───── DATASET RECORDS

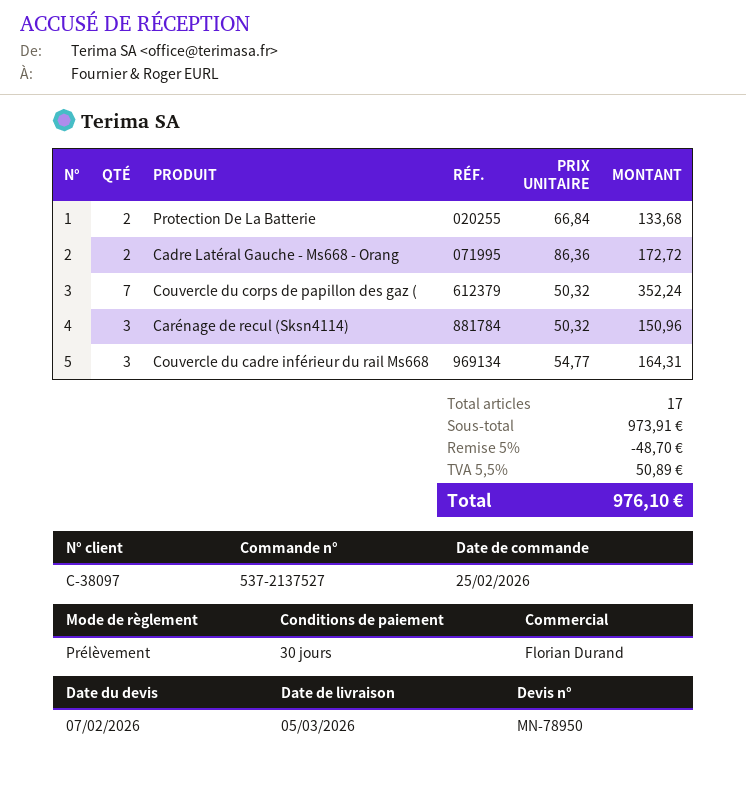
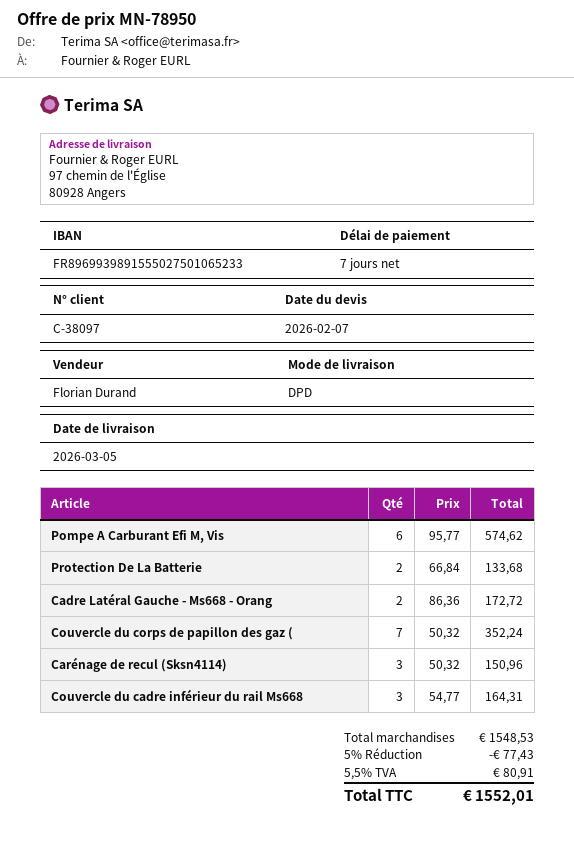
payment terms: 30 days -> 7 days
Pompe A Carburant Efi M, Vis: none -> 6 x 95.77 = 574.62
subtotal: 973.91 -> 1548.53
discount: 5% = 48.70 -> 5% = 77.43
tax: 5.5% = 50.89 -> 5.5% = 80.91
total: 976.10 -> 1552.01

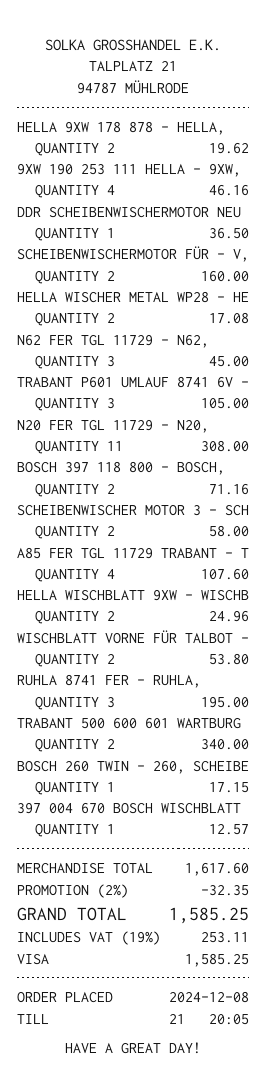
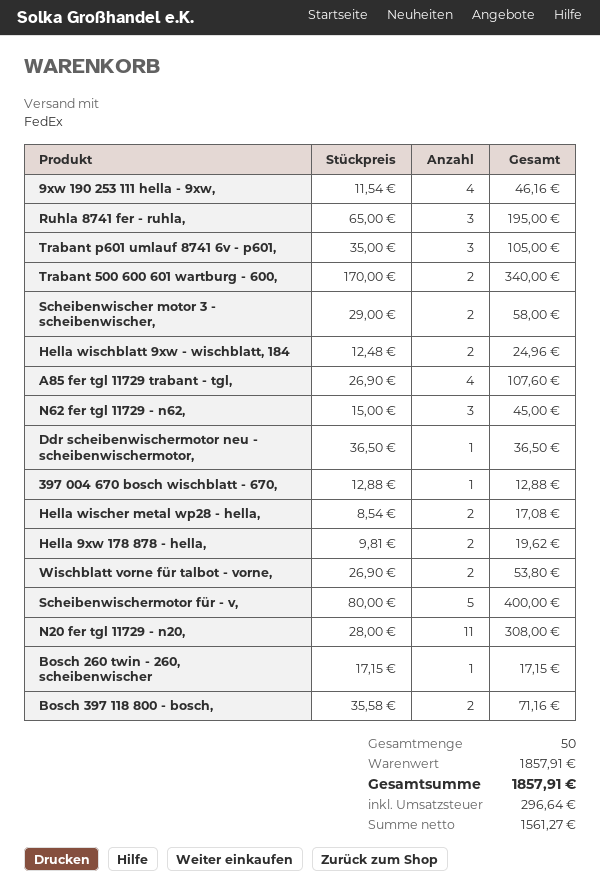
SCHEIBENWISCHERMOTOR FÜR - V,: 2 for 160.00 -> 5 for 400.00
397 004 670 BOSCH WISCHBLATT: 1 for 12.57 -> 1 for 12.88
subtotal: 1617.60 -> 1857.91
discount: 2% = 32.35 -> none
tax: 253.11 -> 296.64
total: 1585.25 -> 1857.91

──────────
───── DATASET RECORDS

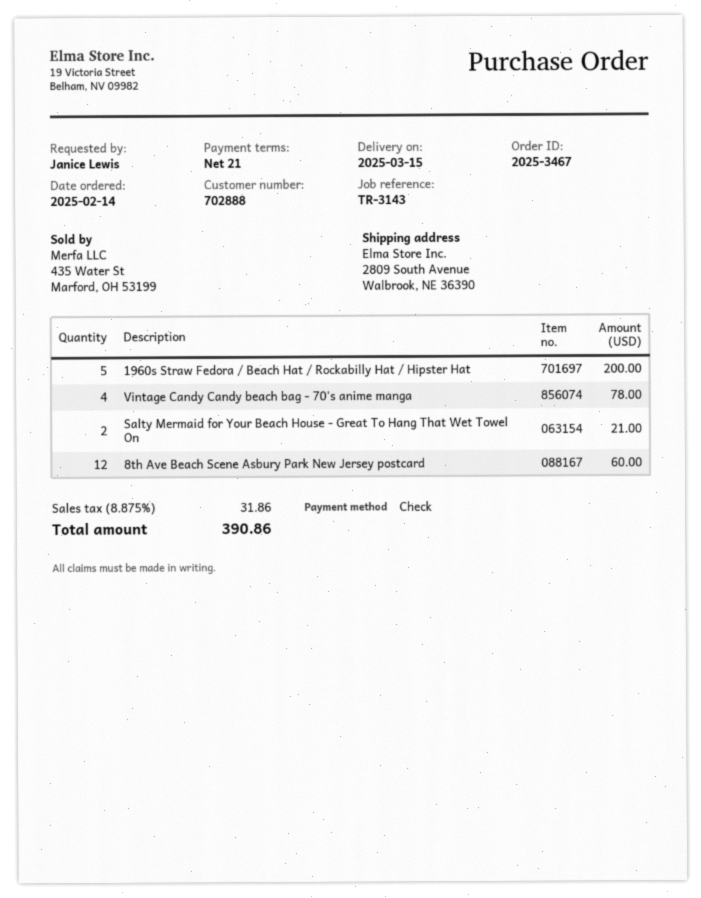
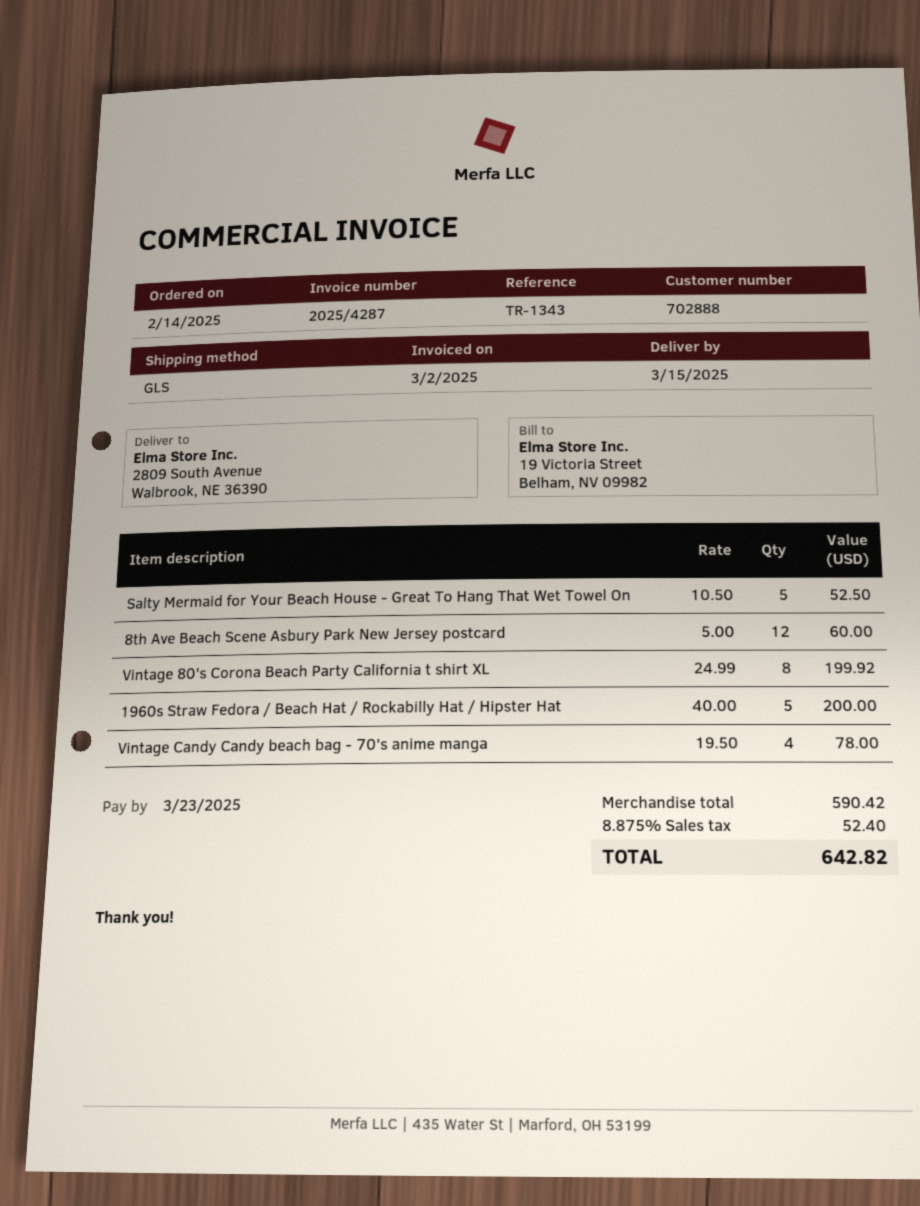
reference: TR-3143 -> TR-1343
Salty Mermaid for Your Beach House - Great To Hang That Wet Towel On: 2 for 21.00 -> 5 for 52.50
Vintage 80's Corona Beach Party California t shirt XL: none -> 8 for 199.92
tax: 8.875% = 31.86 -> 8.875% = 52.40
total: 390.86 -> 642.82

──────────
───── DATASET RECORDS

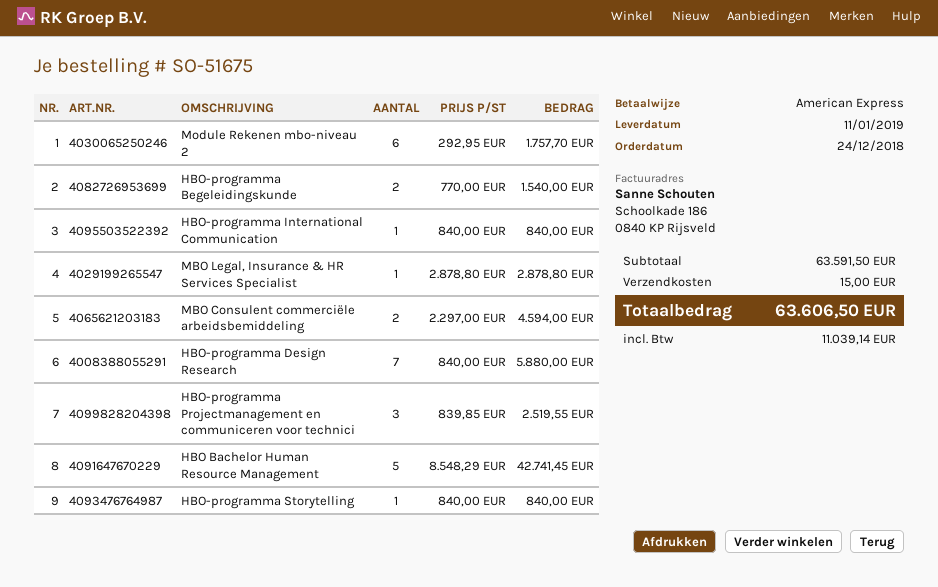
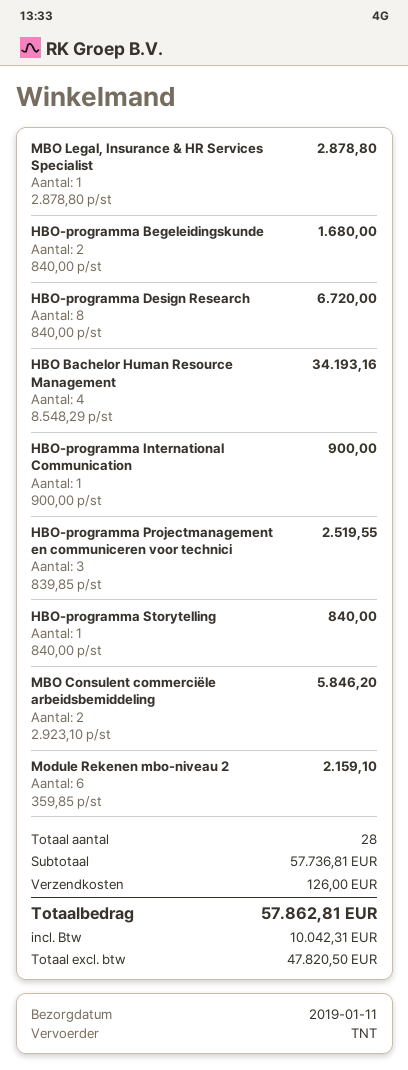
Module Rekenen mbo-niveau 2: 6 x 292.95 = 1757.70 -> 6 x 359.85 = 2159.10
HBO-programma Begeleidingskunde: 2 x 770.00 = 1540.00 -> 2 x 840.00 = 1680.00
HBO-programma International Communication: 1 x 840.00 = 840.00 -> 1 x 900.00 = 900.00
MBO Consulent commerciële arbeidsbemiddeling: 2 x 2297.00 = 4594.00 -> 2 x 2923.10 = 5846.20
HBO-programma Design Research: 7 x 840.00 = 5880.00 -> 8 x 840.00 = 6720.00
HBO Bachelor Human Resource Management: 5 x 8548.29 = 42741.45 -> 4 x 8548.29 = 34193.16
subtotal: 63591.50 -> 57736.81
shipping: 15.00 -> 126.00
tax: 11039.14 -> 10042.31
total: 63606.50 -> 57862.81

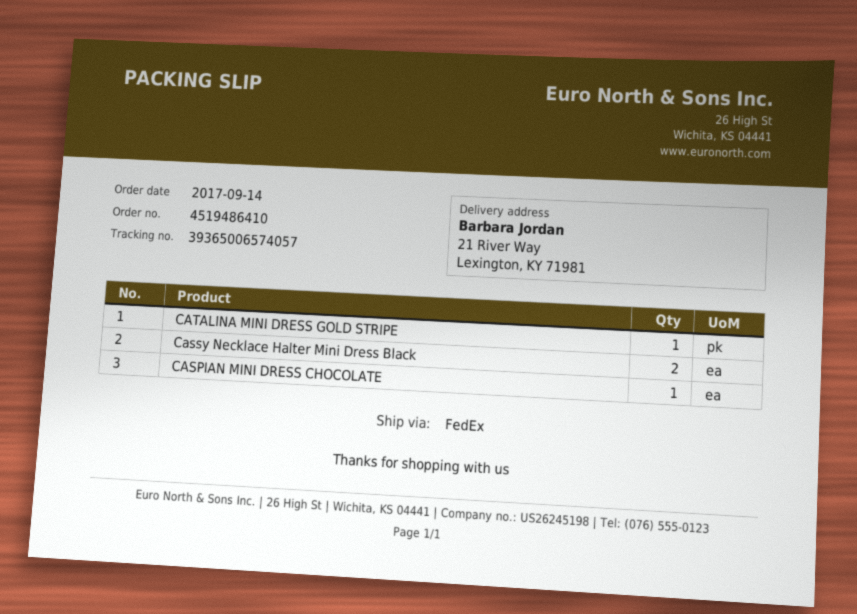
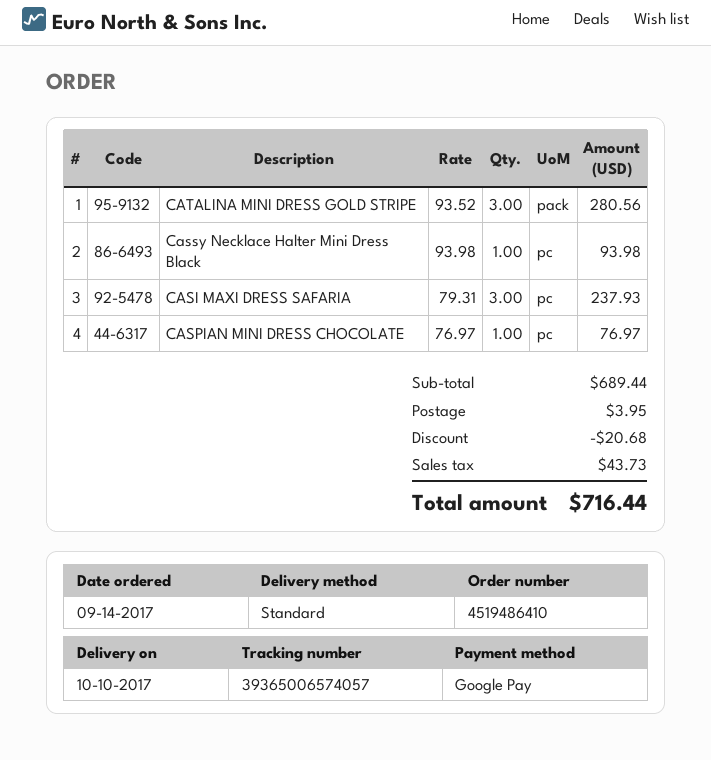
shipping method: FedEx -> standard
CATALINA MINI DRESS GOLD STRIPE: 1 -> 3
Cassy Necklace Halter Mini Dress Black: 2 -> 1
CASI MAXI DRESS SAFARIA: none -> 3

──────────

WHAT IS EXPECTED — Leave the pictures out. Output, exactly, the lines of the material above starting at the line containing "payment terms: 30 days -> 7 days" and ending at the line containing "total: 1585.25 -> 1857.91".

THE ANSWER —
payment terms: 30 days -> 7 days
Pompe A Carburant Efi M, Vis: none -> 6 x 95.77 = 574.62
subtotal: 973.91 -> 1548.53
discount: 5% = 48.70 -> 5% = 77.43
tax: 5.5% = 50.89 -> 5.5% = 80.91
total: 976.10 -> 1552.01

SCHEIBENWISCHERMOTOR FÜR - V,: 2 for 160.00 -> 5 for 400.00
397 004 670 BOSCH WISCHBLATT: 1 for 12.57 -> 1 for 12.88
subtotal: 1617.60 -> 1857.91
discount: 2% = 32.35 -> none
tax: 253.11 -> 296.64
total: 1585.25 -> 1857.91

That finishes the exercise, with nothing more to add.